WHAT YOU WILL DO —
In the records below, find each line that holds "make" and return it.

INFORMATION SUPPLIED —
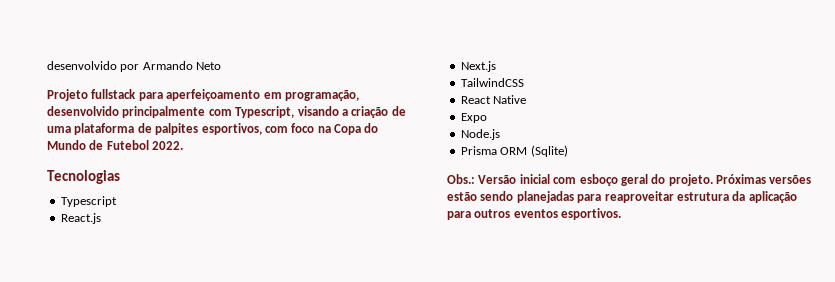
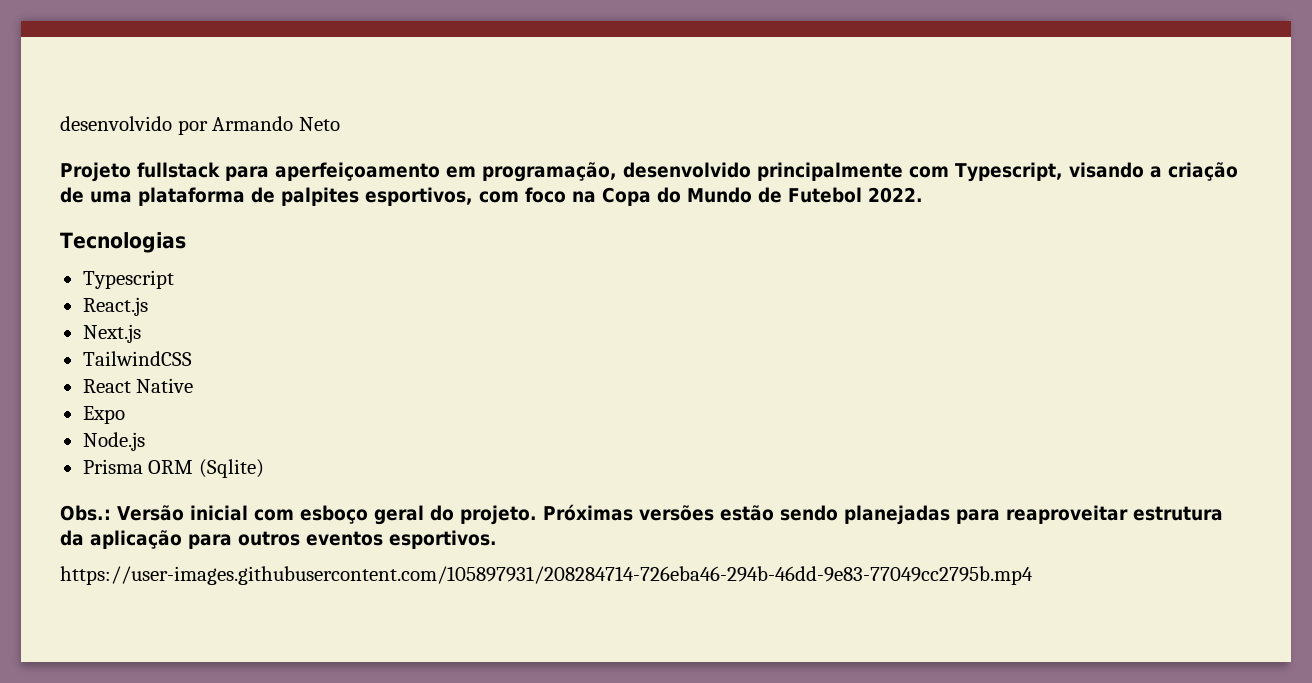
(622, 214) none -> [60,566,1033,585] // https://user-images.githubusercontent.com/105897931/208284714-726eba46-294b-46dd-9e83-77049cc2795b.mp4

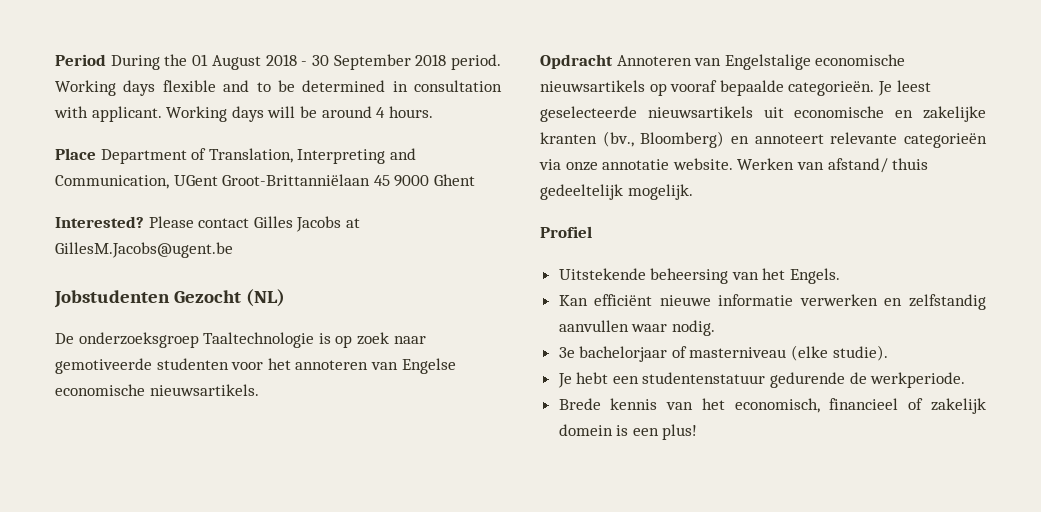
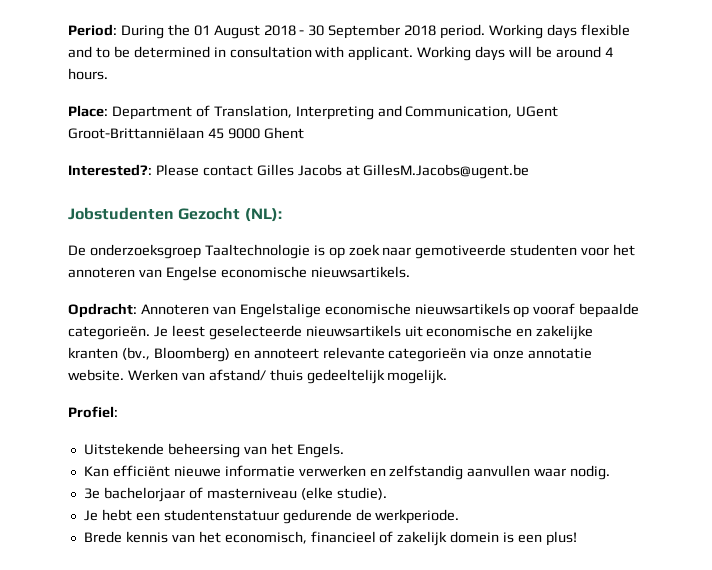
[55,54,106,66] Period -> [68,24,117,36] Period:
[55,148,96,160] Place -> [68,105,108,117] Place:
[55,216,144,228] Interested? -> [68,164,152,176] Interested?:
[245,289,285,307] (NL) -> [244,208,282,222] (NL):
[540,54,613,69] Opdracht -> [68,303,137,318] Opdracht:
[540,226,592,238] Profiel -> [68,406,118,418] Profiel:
---
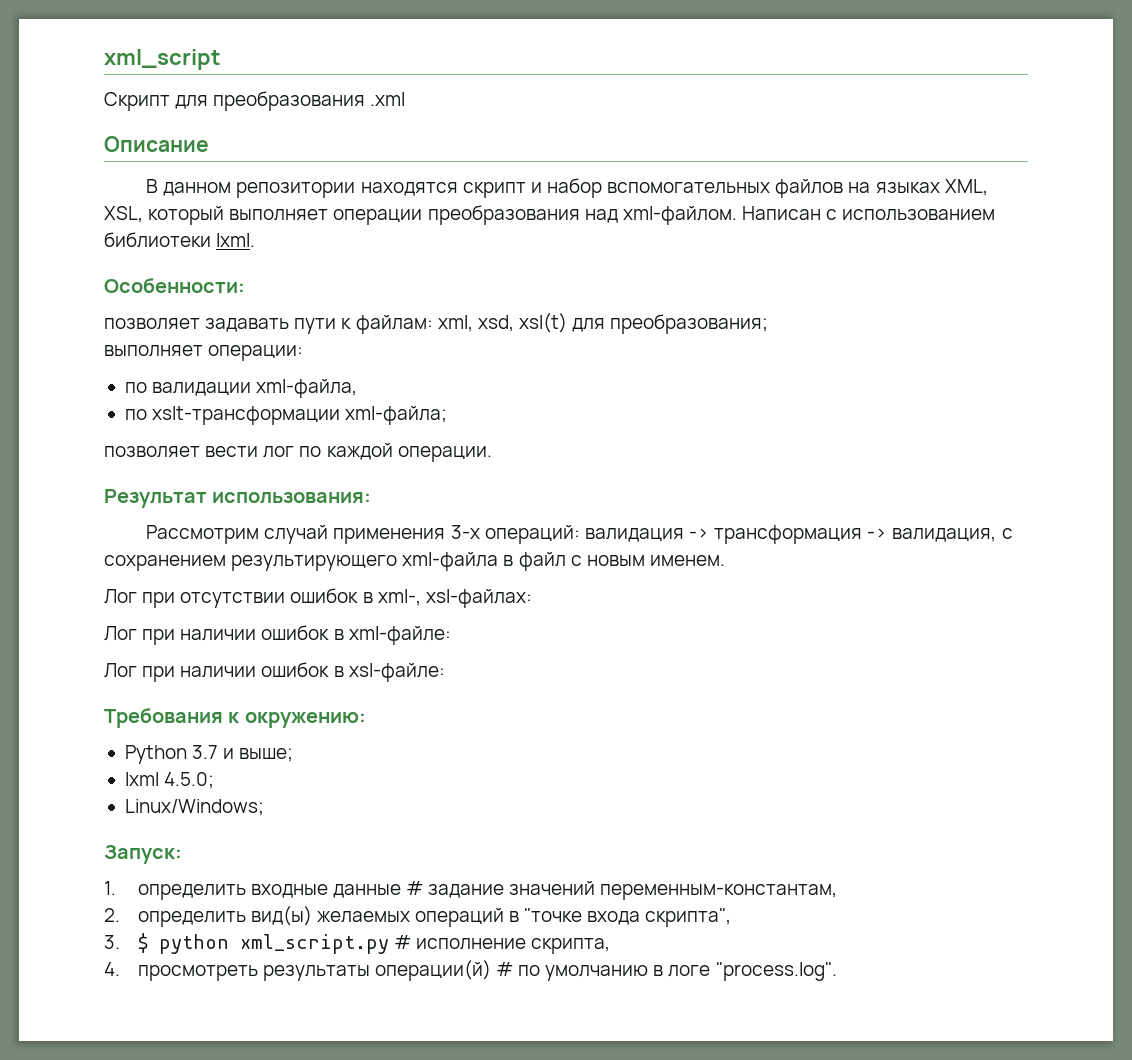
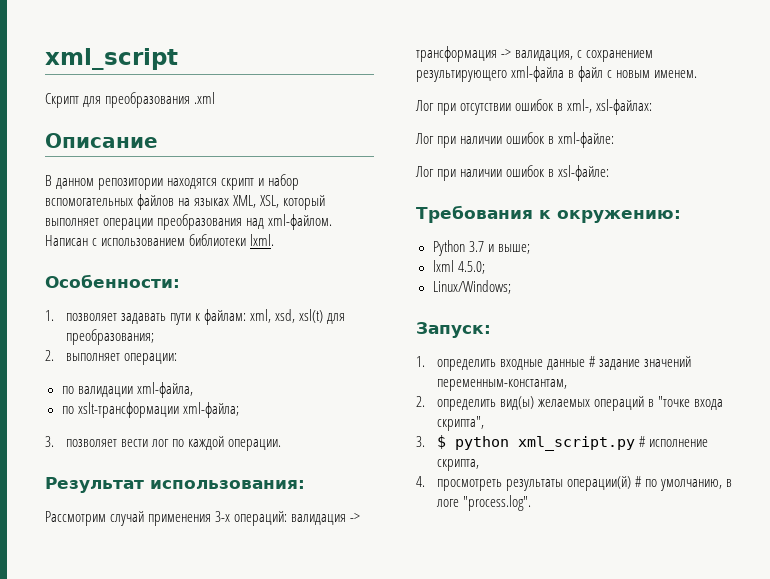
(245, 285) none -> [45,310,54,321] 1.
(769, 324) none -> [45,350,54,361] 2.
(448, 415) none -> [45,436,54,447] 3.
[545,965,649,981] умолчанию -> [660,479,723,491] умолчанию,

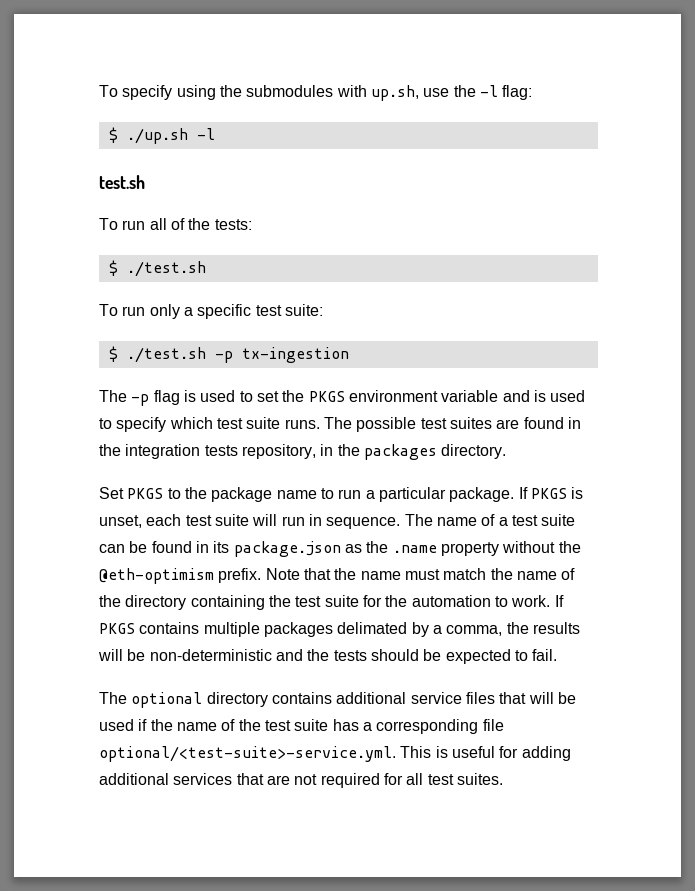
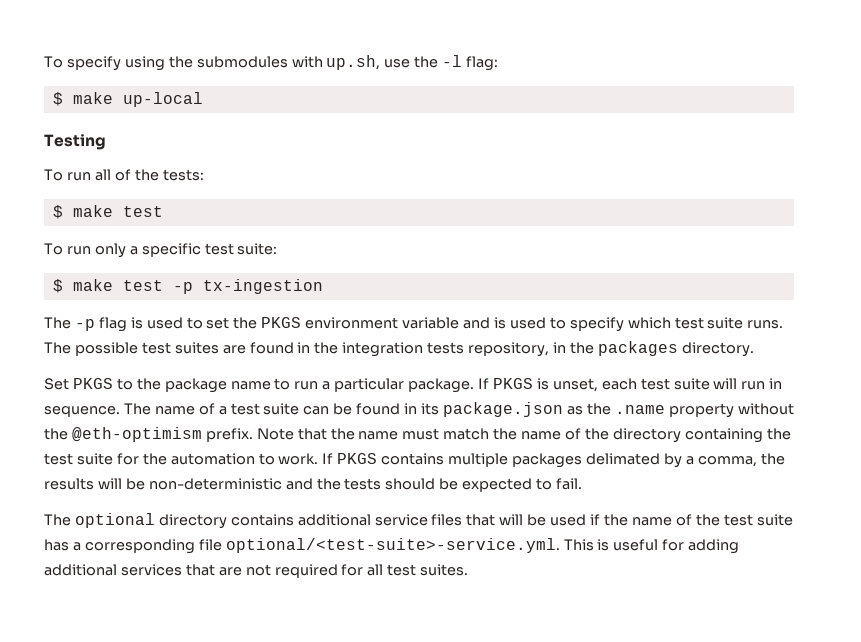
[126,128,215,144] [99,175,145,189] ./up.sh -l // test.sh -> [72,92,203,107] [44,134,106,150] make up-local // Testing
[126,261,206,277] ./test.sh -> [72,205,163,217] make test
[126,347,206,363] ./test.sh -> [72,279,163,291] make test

RESULT BELOW —
[126,128,215,144] [99,175,145,189] ./up.sh -l // test.sh -> [72,92,203,107] [44,134,106,150] make up-local // Testing
[126,261,206,277] ./test.sh -> [72,205,163,217] make test
[126,347,206,363] ./test.sh -> [72,279,163,291] make test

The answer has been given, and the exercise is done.